PROVIDED RECORDS ::

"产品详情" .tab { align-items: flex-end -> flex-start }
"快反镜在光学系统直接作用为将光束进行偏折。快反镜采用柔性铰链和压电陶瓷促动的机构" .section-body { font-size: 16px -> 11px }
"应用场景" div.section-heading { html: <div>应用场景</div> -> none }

==

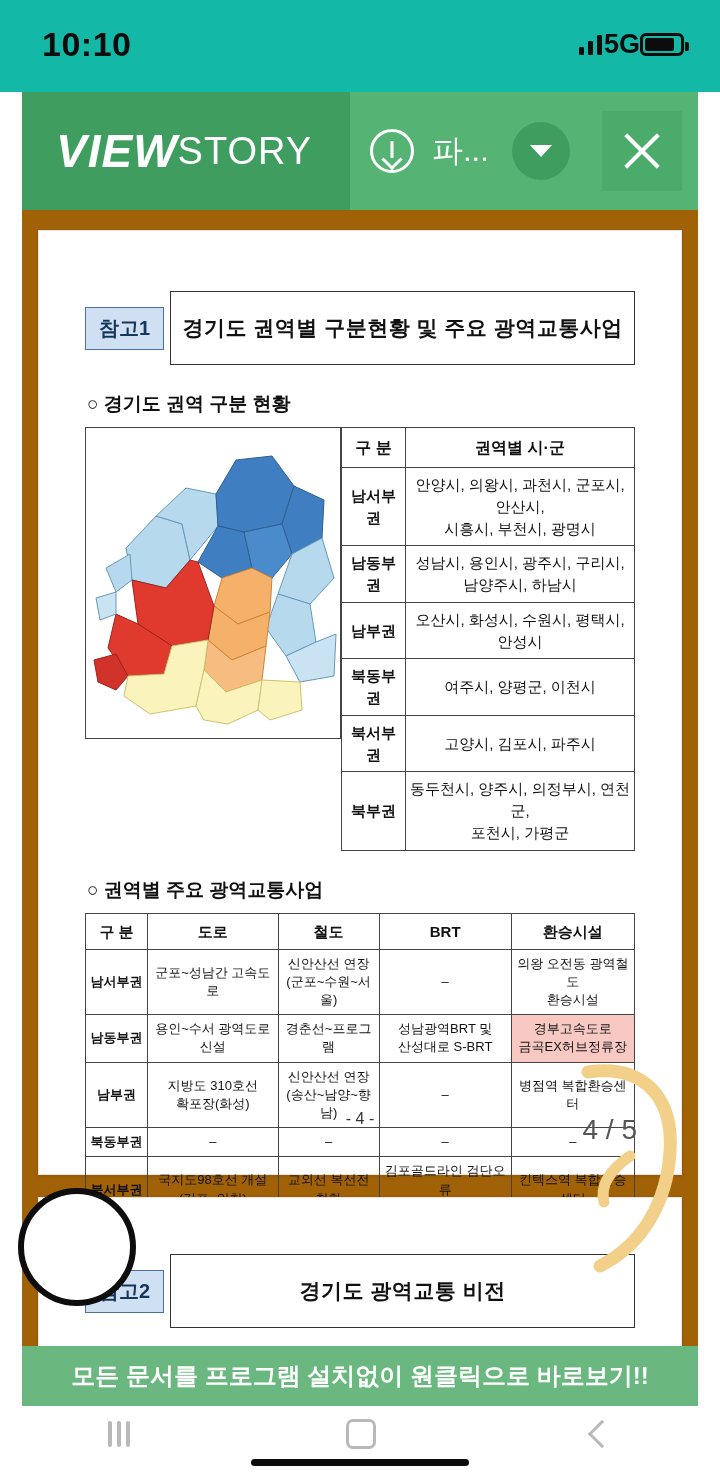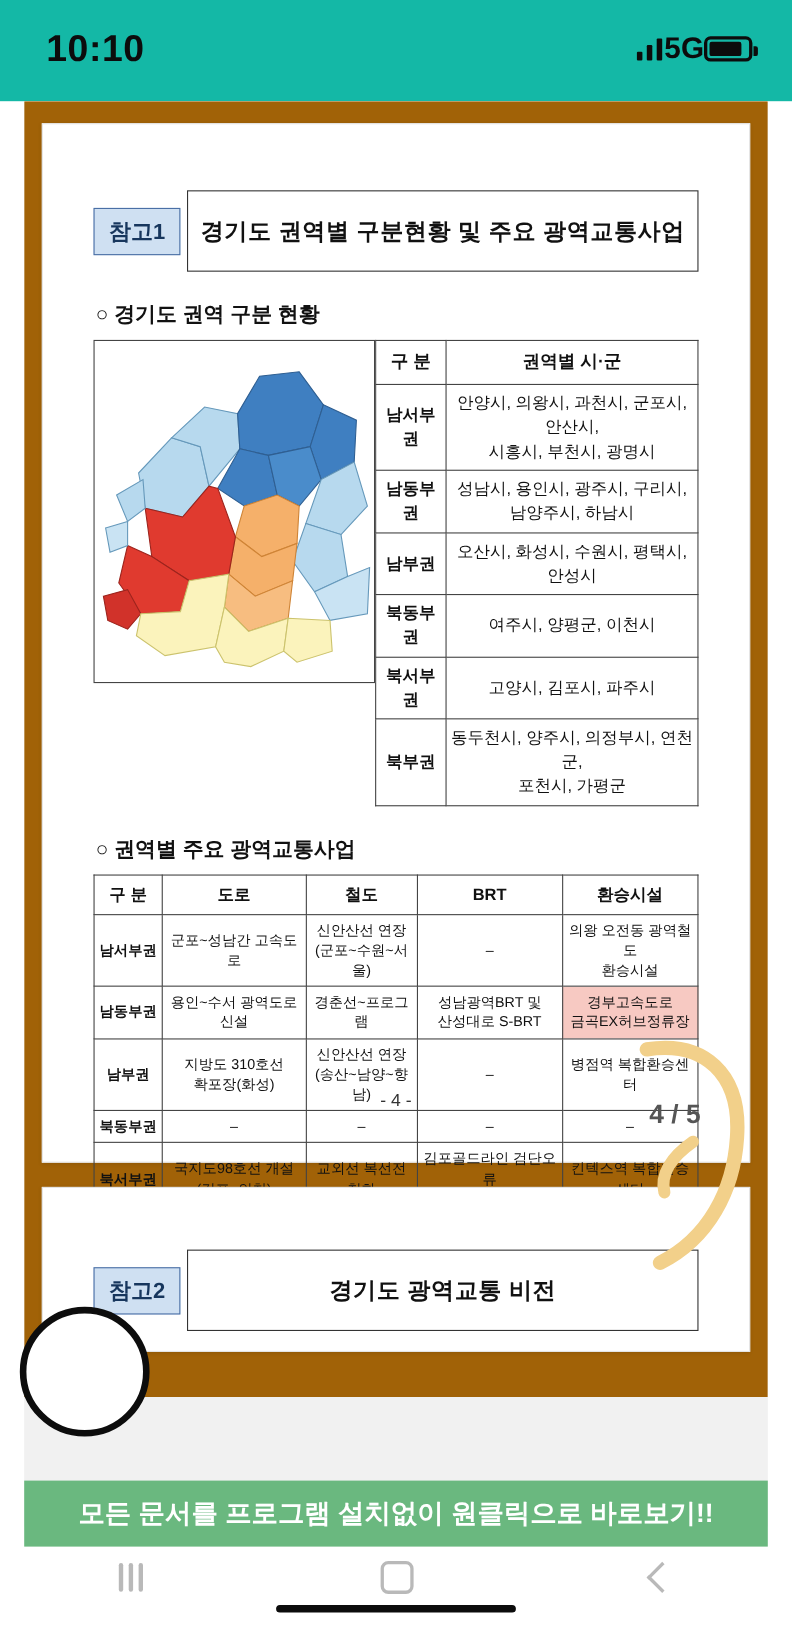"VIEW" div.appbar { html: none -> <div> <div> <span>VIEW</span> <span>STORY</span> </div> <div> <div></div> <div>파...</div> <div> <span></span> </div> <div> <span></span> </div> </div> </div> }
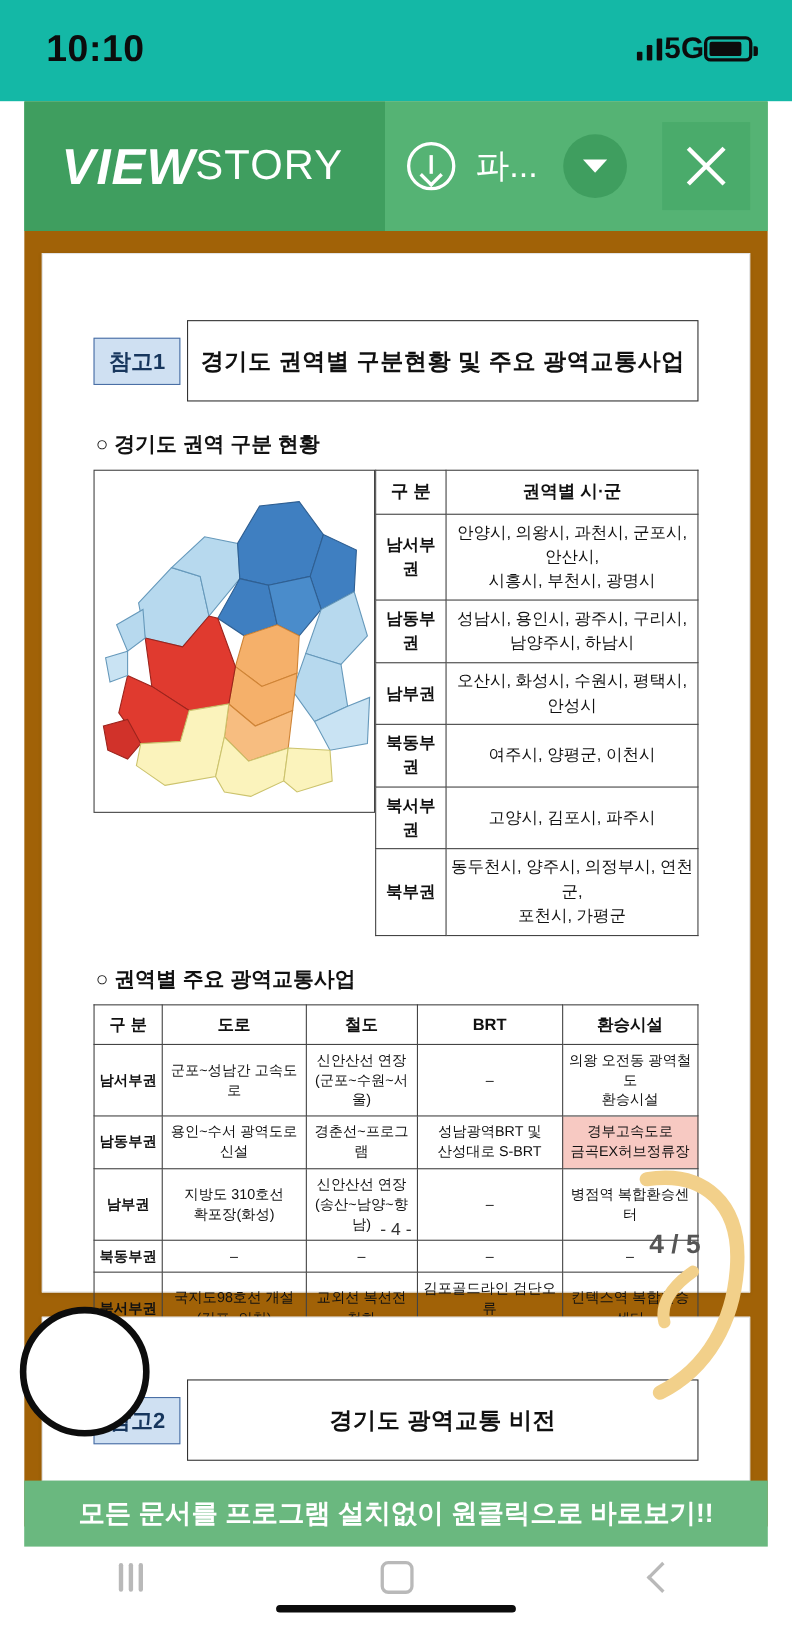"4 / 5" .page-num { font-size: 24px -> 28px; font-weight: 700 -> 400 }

---

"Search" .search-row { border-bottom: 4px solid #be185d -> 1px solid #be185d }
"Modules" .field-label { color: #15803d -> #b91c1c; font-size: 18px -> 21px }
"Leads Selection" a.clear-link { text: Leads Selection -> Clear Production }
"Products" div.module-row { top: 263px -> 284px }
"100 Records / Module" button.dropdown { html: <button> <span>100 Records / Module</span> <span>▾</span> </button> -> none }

ABOUT THIS EXERCISE :: Beginning with the line above that contains "border-bottom: 4px solid", copy each line exactly up to and including the line that contains "html: <button> <span>100", and go no further.

RESPONSE AREA ::
"Search" .search-row { border-bottom: 4px solid #be185d -> 1px solid #be185d }
"Modules" .field-label { color: #15803d -> #b91c1c; font-size: 18px -> 21px }
"Leads Selection" a.clear-link { text: Leads Selection -> Clear Production }
"Products" div.module-row { top: 263px -> 284px }
"100 Records / Module" button.dropdown { html: <button> <span>100 Records / Module</span> <span>▾</span> </button> -> none }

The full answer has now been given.